Николас пошел туда, откуда они пришли, Этта тащилась за ним. Она понимала, что юноша не держит в уме никакой цели; он едва ли поднимал взгляд – только чтобы посмотреть на дорогу. Николас остановился и обернулся, лишь когда она застряла на противоположной стороне тротуара, ожидая, пока проедут машины.
Его облегчение, пока он поджидал ее, было столь же осязаемо мягким, сколь гнев – резким, режущим. Этта поспешила на его сторону, но он по-прежнему не двигался; его горло сжалось, когда он сглотнул.
– Вам не нужно ничего объяснять, – сказала она. – Все очень тяжело.
– Дело не в этом – сказал он, напряженно оглядывая улицу. – Просто… обычно смиряешься с определенной «невидимостью», когда… когда выглядишь так, как я. Если честно, на этот раз я не ожидал ничего другого и обнаружил, что мне не нравится внимание. Взгляды.
«Идиотка», – сказала себе Этта. Какой же привилегией было никогда не испытывать необходимости оценивать окружение, оценивать реакцию людей на цвет твоей кожи. Разумеется, он чувствовал себя неуютно. Разумеется. И если он никогда не был в этом времени, то не мог предположить реакцию людей.
– Я не хотел… раздражаться, – пробормотал Николас.

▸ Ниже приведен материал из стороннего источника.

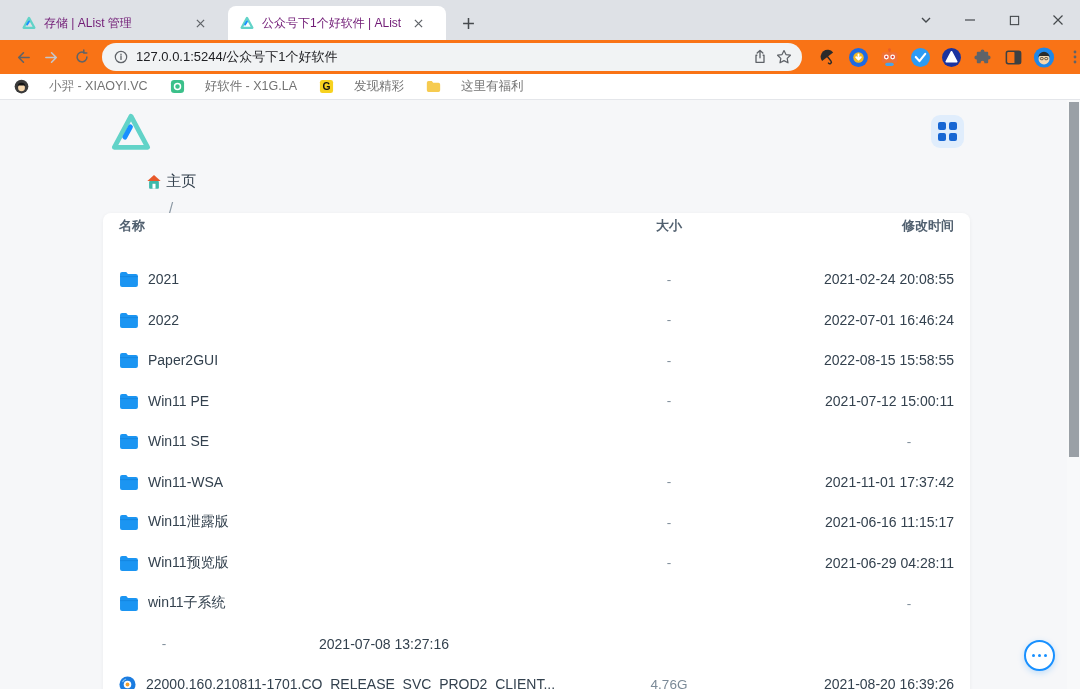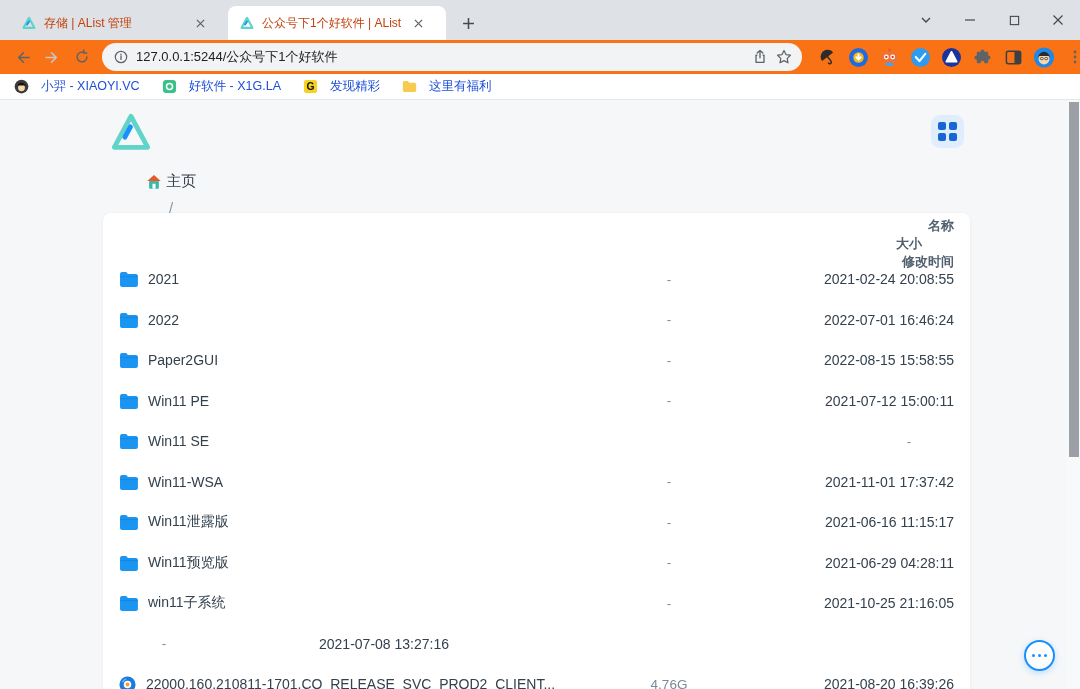--- a/index.html
+++ b/index.html
@@ -1,56 +1,56 @@
 <!DOCTYPE html>
 <html><head>
 <meta charset="utf-8">
 <style>
   * { margin:0; padding:0; box-sizing:border-box; }
   html,body { width:1080px; height:689px; overflow:hidden; }
   body { font-family:"Liberation Sans", sans-serif; background:#dee1e6; position:relative; }
 
   
   .tabstrip { height:40px; background:#dee1e6; display:flex; align-items:flex-end; position:relative; }
-  .tab { height:34px; width:218px; display:flex; align-items:center; gap:8px; padding:0 20px 0 12px; font-size:12px; color:#c2410c; cursor:pointer; }
+  .tab { height:34px; width:218px; display:flex; align-items:center; gap:8px; padding:0 20px 0 12px; font-size:12px; color:#701a75; cursor:pointer; }
   .tab.active { background:#ffffff; border-radius:8px 8px 0 0; }
   .tab-title { flex:1; white-space:nowrap; overflow:hidden; text-overflow:ellipsis; }
   .tab-close { width:16px; height:16px; border-radius:50%; display:flex; align-items:center; justify-content:center; flex:none; }
   .tab-close svg { display:block; }
   .new-tab { width:28px; height:28px; margin:0 0 3px 8px; border-radius:50%; display:flex; align-items:center; justify-content:center; }
   .win-controls { position:absolute; right:0; top:0; height:40px; display:flex; align-items:center; }
   .win-btn { width:44px; height:40px; display:flex; align-items:center; justify-content:center; }
 
   
   .toolbar { height:34px; background:#f97316; display:flex; align-items:center; padding:0 8px; gap:2px; }
   .nav-btn { width:28px; height:28px; display:flex; align-items:center; justify-content:center; flex:none; border-radius:50%; }
   .omnibox { height:28px; flex:0 0 700px; margin-left:4px; background:#f1f3f4; border-radius:14px; display:flex; align-items:center; padding:0 10px 0 12px; gap:8px; }
   .omnibox .url { flex:1; font-size:13px; color:#202124; white-space:nowrap; overflow:hidden; }
   .omni-ico { display:flex; align-items:center; flex:none; }
   .ext-area { display:flex; align-items:center; gap:9px; margin-left:12px; }
   .ext-ico { width:22px; height:22px; display:flex; align-items:center; justify-content:center; flex:none; }
 
   
   .bookmarks { height:26px; background:#ffffff; display:flex; align-items:center; gap:22px; padding:0 14px; border-bottom:1px solid #e4e6ea; }
-  .bm { display:flex; align-items:center; gap:12px; font-size:12.5px; color:#1d4ed8; cursor:pointer; }
+  .bm { display:flex; align-items:center; gap:20px; font-size:12.5px; color:#737373; cursor:pointer; }
 
   
   .page { position:relative; height:589px; background:#f6f7f9; overflow:hidden; }
   .alist-logo { position:absolute; left:110px; top:11px; }
   .grid-btn { position:absolute; right:116px; top:15px; width:33px; height:33px; background:#e0edfc; border-radius:9px; display:flex; align-items:center; justify-content:center; cursor:pointer; }
   .grid-ico { display:grid; grid-template-columns:8px 8px; grid-template-rows:8px 8px; gap:2.5px; }
   .grid-ico span { background:#1766d3; border-radius:2px; }
   .breadcrumb { position:absolute; left:107px; top:72px; display:flex; align-items:center; gap:8px; font-size:15px; color:#33414e;flex-direction:column; }
   .breadcrumb .home { display:flex; align-items:center; gap:4px; cursor:pointer; }
   .breadcrumb .sep { color:#8a97a3; padding:0 4px; }
   .breadcrumb .cur { color:#33414e; }
 
   
   .card { position:absolute; left:103px; top:113px; width:867px; background:#ffffff; border-radius:8px; box-shadow:0 1px 4px rgba(0,0,0,0.05); padding-bottom:8px; }
-  .thead { display:flex; align-items:flex-end; height:46px; padding:4px 16px 0 16px; font-size:13px; font-weight:600; color:#51606f;flex-direction:column; }
+  .thead { display:flex; align-items:flex-start; height:46px; padding:4px 16px 0 16px; font-size:13px; font-weight:600; color:#51606f; }
   .col-name { flex:1; text-align:left; }
   .col-size { width:90px; text-align:center; }
   .col-time { width:240px; text-align:right; }
   .row { display:flex; align-items:center; height:40.5px; padding:0 16px; font-size:14px; color:#33414e; cursor:pointer; border-radius:6px; }
   .row .col-name { display:flex; align-items:center; gap:10px; overflow:hidden; }
   .row .nm { white-space:nowrap; overflow:hidden; text-overflow:ellipsis; }
   .row .col-size { color:#7b8a97; font-size:13.5px; }
   .row .col-time { font-size:14px; color:#33414e; }
   .icon-wrap { display:flex; align-items:center; flex:none; }
 
@@ -432,21 +432,20 @@
       <span class="icon-wrap ico-folder">
         <svg width="19" height="16" viewBox="0 0 20 17">
                 <path d="M1 3.2A2.2 2.2 0 0 1 3.2 1h4.4l1.8 2.2h8.4A2.2 2.2 0 0 1 20 5.4v9.4a2.2 2.2 0 0 1-2.2 2.2H3.2A2.2 2.2 0 0 1 1 14.8z" fill="#1b95f2"></path>
                 <path d="M1 5.5h19v1H1z" fill="#1586e0"></path>
               </svg>
       </span>
 
       <span class="nm">win11子系统</span>
     </span>
     <span class="col-size">-</span>
-    <span class="col-time">2021-10-25 21:16:05</span>
   </div>
 
   <div class="row folder">
     <span class="col-size">-</span>
     <span class="col-time">2021-07-08 13:27:16</span>
   </div>
 
   <div class="row iso">
     <span class="col-name">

Когда он снова взглянул на нее, его глаза уже не были такими дикими, как прежде. – Но я не могу быть тем, кем не являюсь.
– Я бы не хотела, чтобы вы были не таким, какой есть. Хорошо, что вы мне рассказали, – сказала Этта. – Я хочу понимать, как вы себя чувствуете.
Что-то в том, что она сказала, заставило его снова отступить. Едва он открыл рот, Этта поняла, что произойдет, как он попытается увеличить дистанцию между ними.